Categorie:
Boek:

1 Petrus 5

1 De oudsten onder u vermaan ik, oudste evenals zij en getuige van het lijden van Christus, tevens deelgenoot van de heerlijkheid die geopenbaard zal worden:
2 weidt de kudden van God waarvan gij de herders zijt; hoedt haar zoals God het wil: van harte en niet uit dwang, met toewijding en niet uit winstbejag.
3 Speelt niet de baas over hen die aan uw zorgen zijn toevertrouwd, maar toont u een voorbeeld voor de kudde.
4 Dan zult ge, als de opperherder verschijnt, de nooit verwelkende krans van de heerlijkheid ontvangen.
5 Evenzo, gij, jongeren, onderwerpt u aan de oudsten.
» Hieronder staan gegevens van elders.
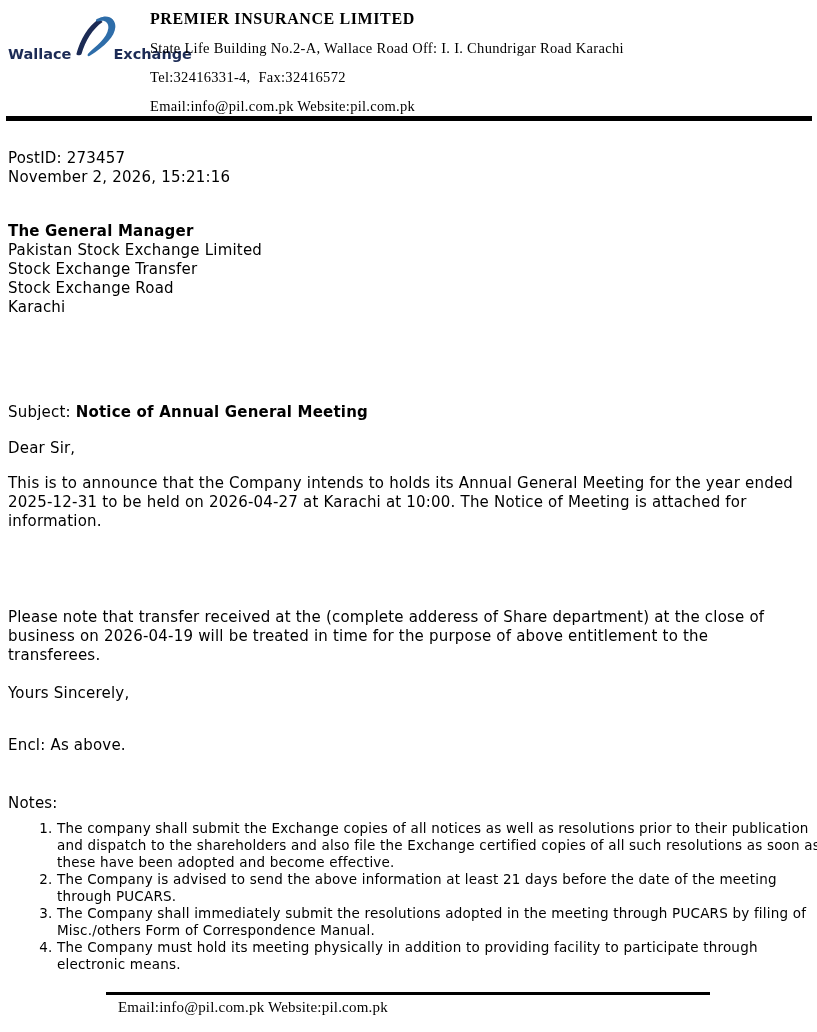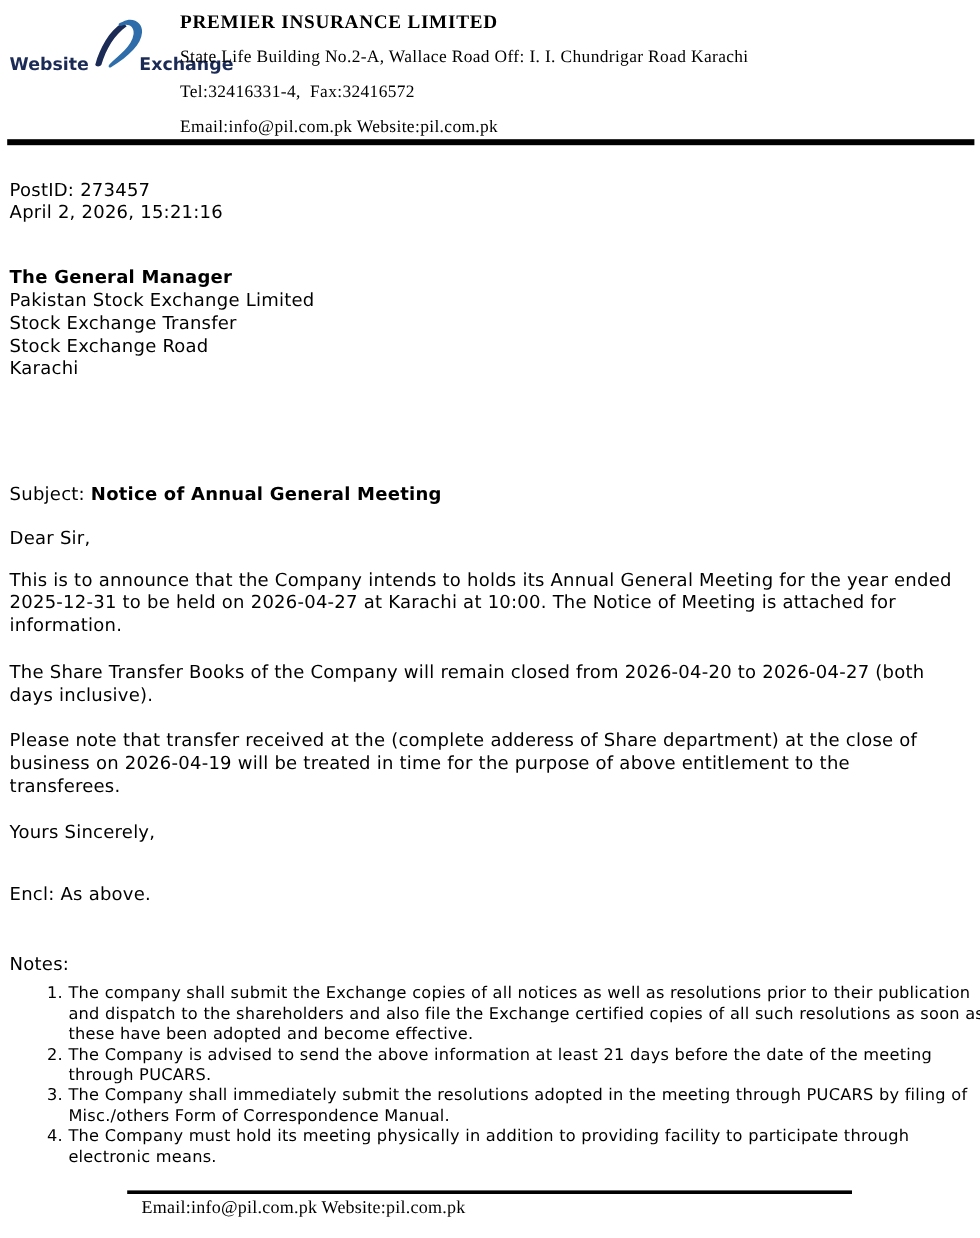--- a/index.html
+++ b/index.html
@@ -113,58 +113,57 @@
     font-size: 15px;
     letter-spacing: 0.2px;
   }
 </style>
 </head>
 <body>
 
 <div class="page">
 
   <div class="logo">
-    <span class="logo-word">Website</span>
+    <span class="logo-word">Wallace</span>
     <svg class="logo-swoosh" viewBox="0 0 72 64" aria-hidden="true">
       <path d="M10 60 C16 38 28 16 46 5 L51 10 C35 21 24 40 18 60 C16 63 11 63 10 60 Z" fill="#1c2b55"></path>
       <path d="M46 4 C60 -3 72 6 71 18 C70 33 55 48 31 63 C28 65 26 62 29 59 C40 48 58 36 60 20 C61 10 53 6 45 9 C41 10.5 39 7 42 5.5 Z" fill="#2e6da9"></path>
     </svg>
     <span class="logo-word">Exchange</span>
   </div>
 
   <div class="header-text">
     <div class="company-name">PREMIER INSURANCE LIMITED</div>
     <div class="header-address">State Life Building No.2-A, Wallace Road Off: I. I. Chundrigar Road Karachi</div>
     <div class="header-address">Tel:32416331-4,  Fax:32416572</div>
     <div class="header-address">Email:info@pil.com.pk Website:pil.com.pk</div>
   </div>
 
   <div class="rule-top"></div>
 
   <div class="body-text meta-block">
     <div>PostID: 273457</div>
-    <div>April 2, 2026, 15:21:16</div>
+    <div>November 2, 2026, 15:21:16</div>
   </div>
 
   <div class="body-text recipient">
     <div class="bold-line">The General Manager</div>
     <div>Pakistan Stock Exchange Limited</div>
     <div>Stock Exchange Transfer</div>
     <div>Stock Exchange Road</div>
     <div>Karachi</div>
   </div>
 
   <div class="body-text subject-line">
     <span>Subject: </span><b>Notice of Annual General Meeting</b>
   </div>
 
   <div class="body-text salutation">Dear Sir,</div>
 
   <div class="body-text para-1">This is to announce that the Company intends to holds its Annual General Meeting for the year ended 2025-12-31 to be held on 2026-04-27 at Karachi at 10:00. The Notice of Meeting is attached for information.</div>
-  <div class="body-text para-2">The Share Transfer Books of the Company will remain closed from 2026-04-20 to 2026-04-27 (both days inclusive).</div>
   <div class="body-text para-3">Please note that transfer received at the (complete adderess of Share department) at the close of business on 2026-04-19 will be treated in time for the purpose of above entitlement to the transferees.</div>
 
   <div class="body-text closing">Yours Sincerely,</div>
   <div class="body-text enclosure">Encl: As above.</div>
 
   <div class="body-text notes-heading">Notes:</div>
   <ol class="notes-list">
     <li>The company shall submit the Exchange copies of all notices as well as resolutions prior to their publication and dispatch to the shareholders and also file the Exchange certified copies of all such resolutions as soon as these have been adopted and become effective.</li>
     <li>The Company is advised to send the above information at least 21 days before the date of the meeting through PUCARS.</li>
     <li>The Company shall immediately submit the resolutions adopted in the meeting through PUCARS by filing of Misc./others Form of Correspondence Manual.</li>

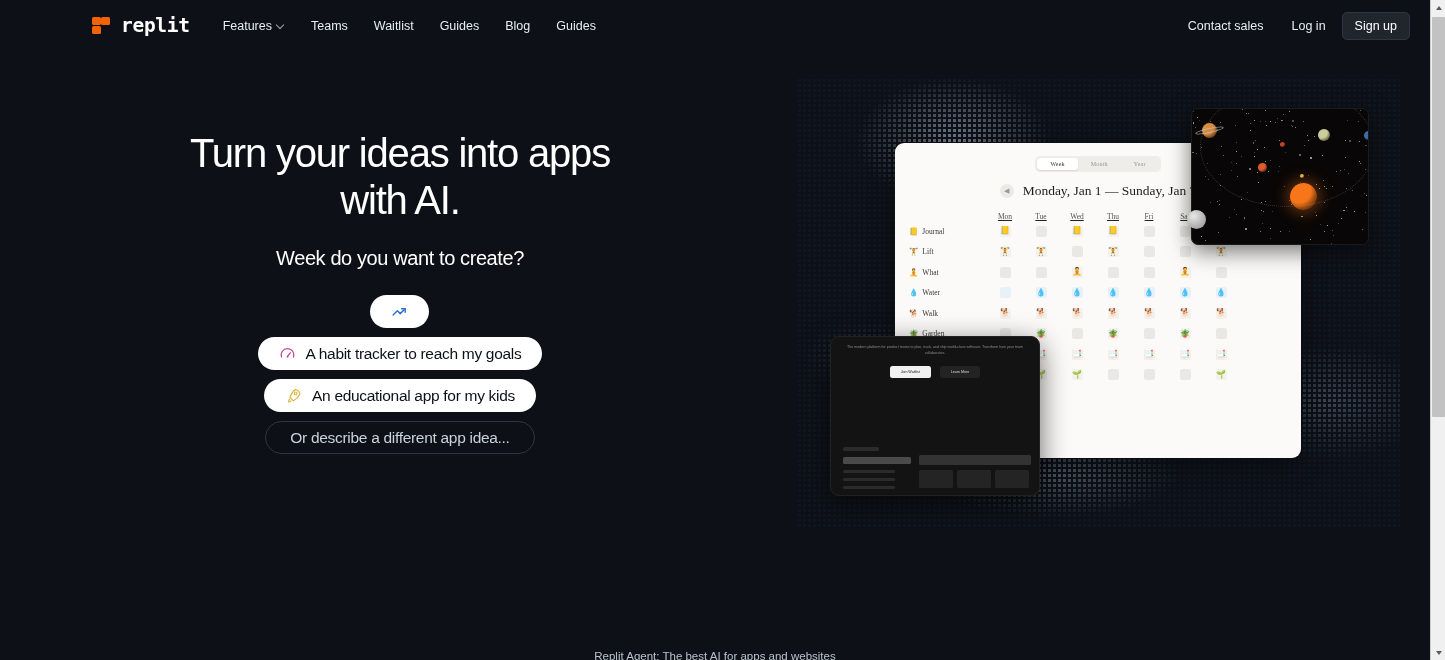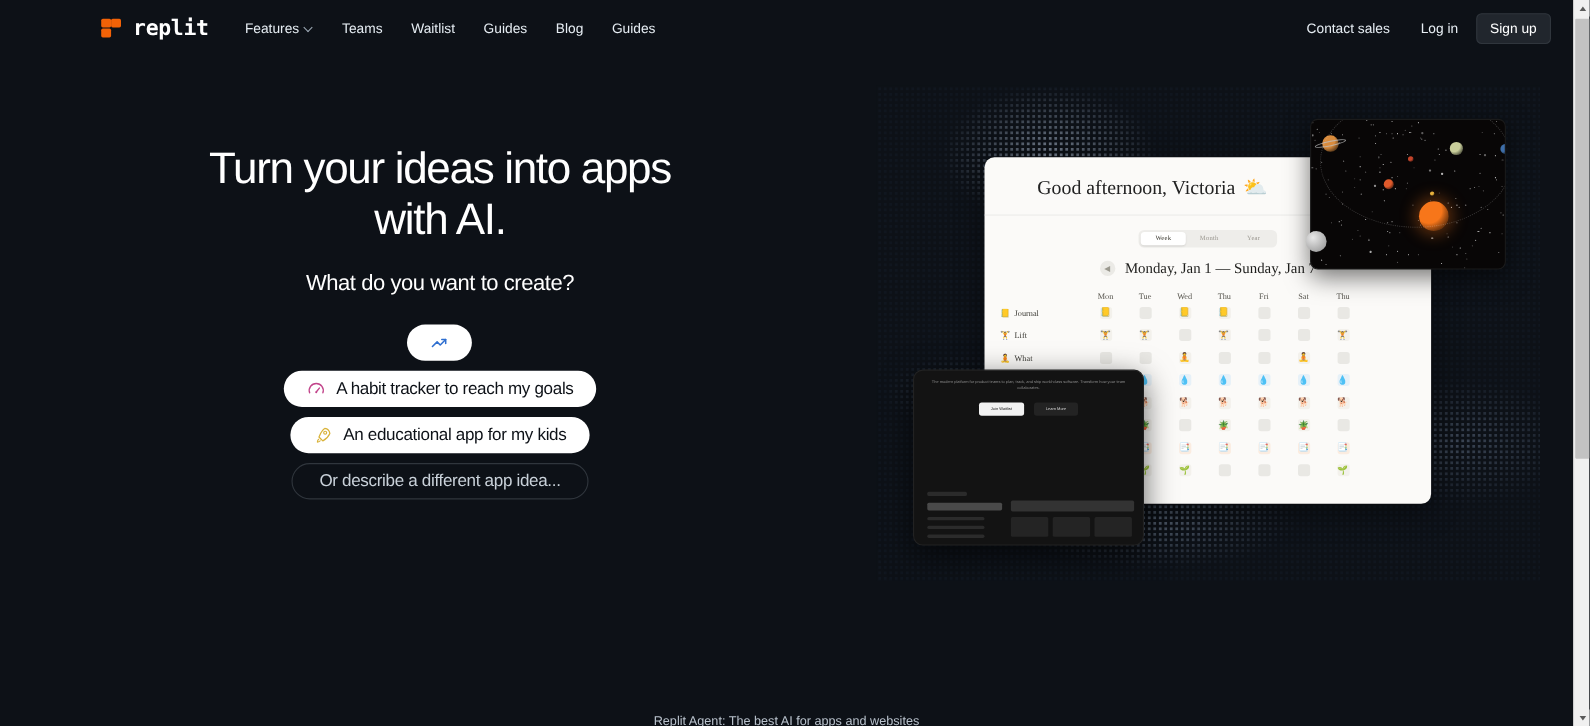--- a/index.html
+++ b/index.html
@@ -141,21 +141,21 @@
     display:flex; align-items:center; justify-content:center; gap:9px;
     margin-top:11px;
     font-family:"Liberation Serif", serif; font-size:13.5px; color:#1d1d1b;
   }
   #date-prev {
     width:14px; height:14px; border-radius:50%; background:#ebeae6;
     display:flex; align-items:center; justify-content:center;
     font-size:7px; color:#9b998f; cursor:pointer;
   }
   #grid-head {
-    display:flex; margin:13px 0 0 0; padding-left:92px;
+    display:flex; margin:13px 0 0 0; padding-left:92px;text-decoration:underline;
   }
   #grid-head span {
     width:36px; text-align:center; font-size:7.5px;
     font-family:"Liberation Serif", serif; color:#56544d;
   }
   .hrow { display:flex; align-items:center; height:20.5px; }
   .hlabel {
     width:92px; padding-left:14px; font-size:7.5px;
     font-family:"Liberation Serif", serif; color:#3b3a34;
     display:flex; align-items:center; gap:4px; white-space:nowrap;
@@ -277,21 +277,21 @@
     </div>
     <div class="nav-right">
       <div class="nav-link">Contact sales</div>
       <div class="nav-link">Log in</div>
       <div id="signup-btn">Sign up</div>
     </div>
   </div>
 
   <div id="hero-left">
     <h1 id="headline">Turn your ideas into apps with AI.</h1>
-    <div id="subhead">What do you want to create?</div>
+    <div id="subhead">Week do you want to create?</div>
     <div id="suggestions">
       <button class="sug">
         <svg class="sug-icon" viewBox="0 0 24 24" fill="none">
           <path d="M3 17l6-6 4 4 7-7" stroke="#2F6FD0" stroke-width="2" stroke-linecap="round" stroke-linejoin="round"></path>
           <path d="M15 8h5v5" stroke="#2F6FD0" stroke-width="2" stroke-linecap="round" stroke-linejoin="round"></path>
         </svg>
       </button>
       <button class="sug">
         <svg class="sug-icon" viewBox="0 0 24 24" fill="none">
           <path d="M3.5 17a9 9 0 1 1 17 0" stroke="#C2458B" stroke-width="1.8" stroke-linecap="round"></path>
@@ -311,24 +311,20 @@
       <button class="sug outline">
         <span>Or describe a different app idea...</span>
       </button>
     </div>
   </div>
 
   <div id="art">
     <div id="dots"></div>
 
     <div id="habit-card">
-      <div id="habit-greet">
-        <span>Good afternoon, Victoria</span>
-        <span>⛅</span>
-      </div>
       <div id="seg-wrap">
         <div id="segmented">
           <div class="seg active">Week</div>
           <div class="seg">Month</div>
           <div class="seg">Year</div>
         </div>
       </div>
       <div id="date-row">
         <div id="date-prev">◀</div>
         <span>Monday, Jan 1 — Sunday, Jan 7</span>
Trouwens, allen moeten zich in de omgang met elkaar laten leiden door nederigheid, want God weerstaat de hovaardigen, maar aan de nederigen geeft Hij genade.
6 Houdt u dan klein onder de sterke hand van God: Hij zal u te zijner tijd omhoogheffen.
7 Schuift al uw zorgen op Hem af, want Hij heeft zorg voor u.
8 Weest nuchter, wordt wakker! Uw vijand de duivel zwerft rond als een brullende leeuw, op zoek naar een prooi om te verslinden.
9 Weerstaat hem, sterk door het geloof. Ge weet dat soortgelijk lijden het deel is van uw broeders over heel de wereld.
10 De God van alle genade, die u in Christus tot zijn eeuwige heerlijkheid heeft geroepen, Hijzelf zal u na een korte tijd van lijden herstellen en bevestigen en stevig zetten op hechte grondslagen.
11 Hem is de kracht in eeuwigheid. Amen.
12 Ik beschouw Silvánus als een betrouwbaar medebroeder; met zijn hulp heb ik u dit kort woord van bemoediging geschreven. Het is mijn vaste overtuiging dat dit de ware genade van God is: houdt daarin stand!
13 U groet de zustergemeente in Babylon, evenals mijn zoon Marcus.
14 Groet elkaar met de kus van de liefde. Vrede voor allen die in Christus zijt!